### Data records
□ □ □
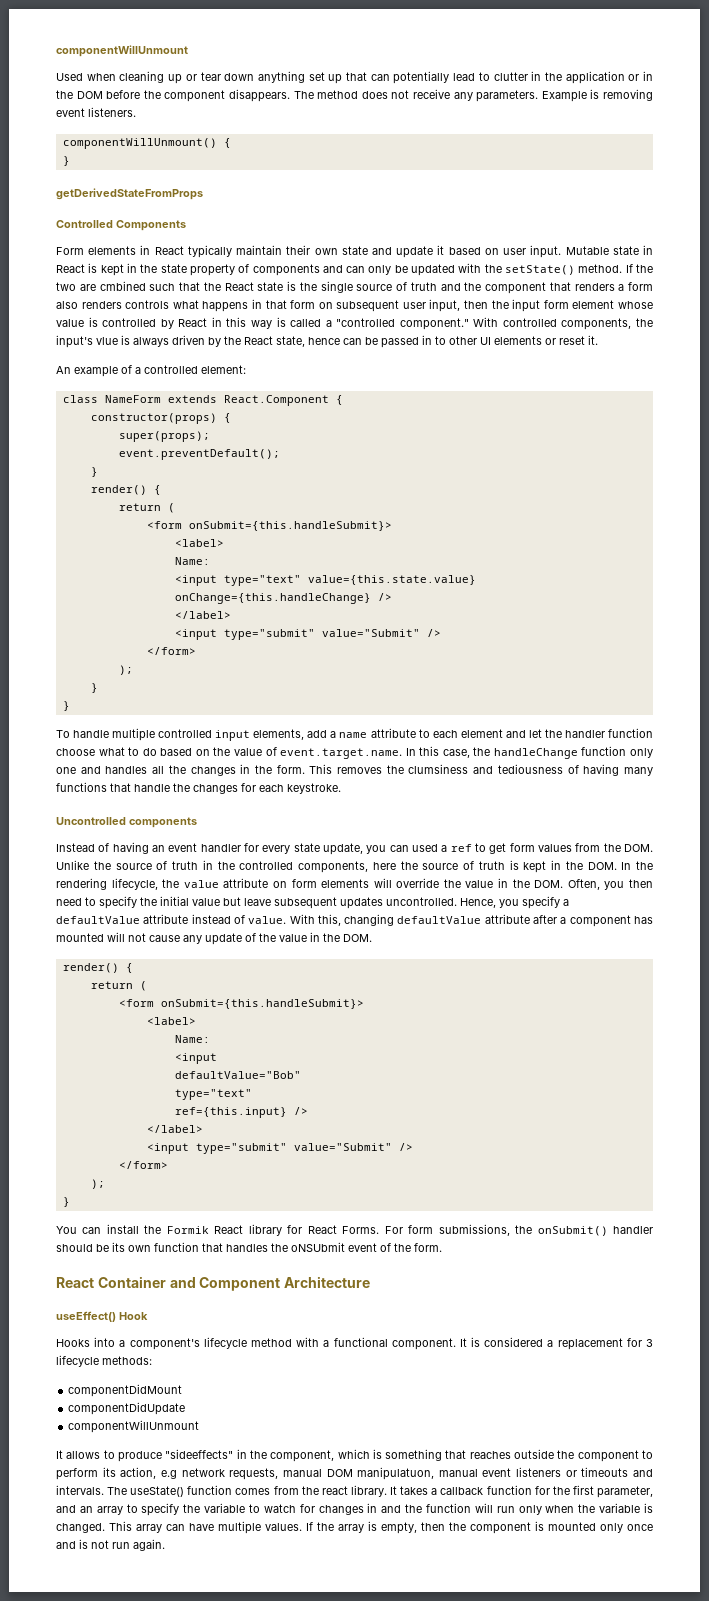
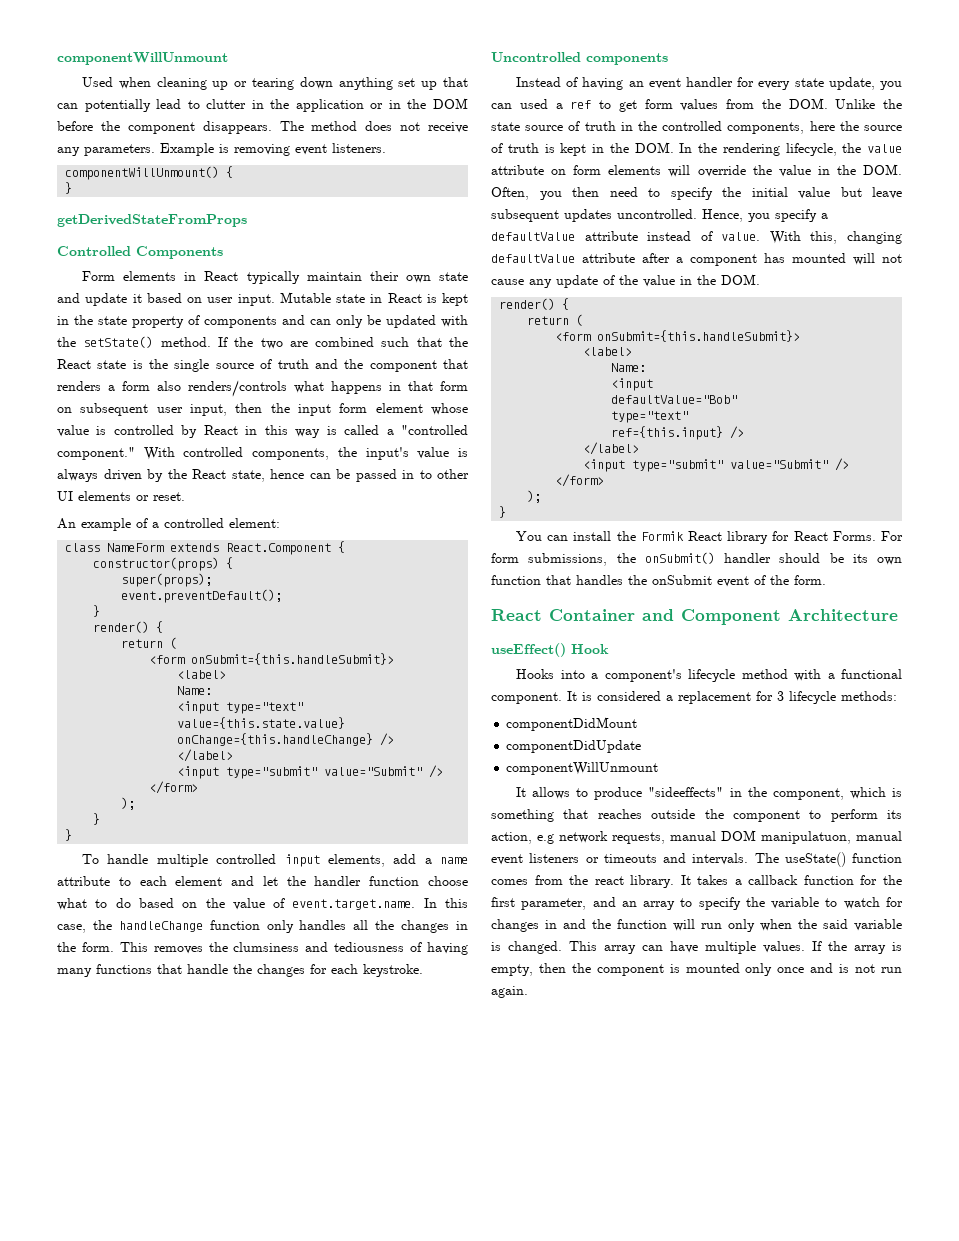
[200,72,221,81] tear -> [252,78,295,90] tearing
[99,281,146,291] cmbined -> [315,337,375,347] combined
[81,300,170,309] renders controls -> [188,380,287,397] renders/controls
[96,337,118,345] vlue -> [417,447,450,459] value
[559,335,598,345] reset it. -> [153,492,185,501] reset.
[56,766,101,774] one and -> (294, 926) none
(111, 865) none -> [491,122,520,131] state
[291,1242,345,1252] oNSUbmit -> [652,575,712,585] onSubmit
(596, 1508) none -> [823,919,848,929] said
□ □ □
### Problem details
Your output should be an exact transcription of the line that holds "[56,766,101,774] one and -> (294, 926) none" and each line after it through the end of the listing above.

### Answer box
[56,766,101,774] one and -> (294, 926) none
(111, 865) none -> [491,122,520,131] state
[291,1242,345,1252] oNSUbmit -> [652,575,712,585] onSubmit
(596, 1508) none -> [823,919,848,929] said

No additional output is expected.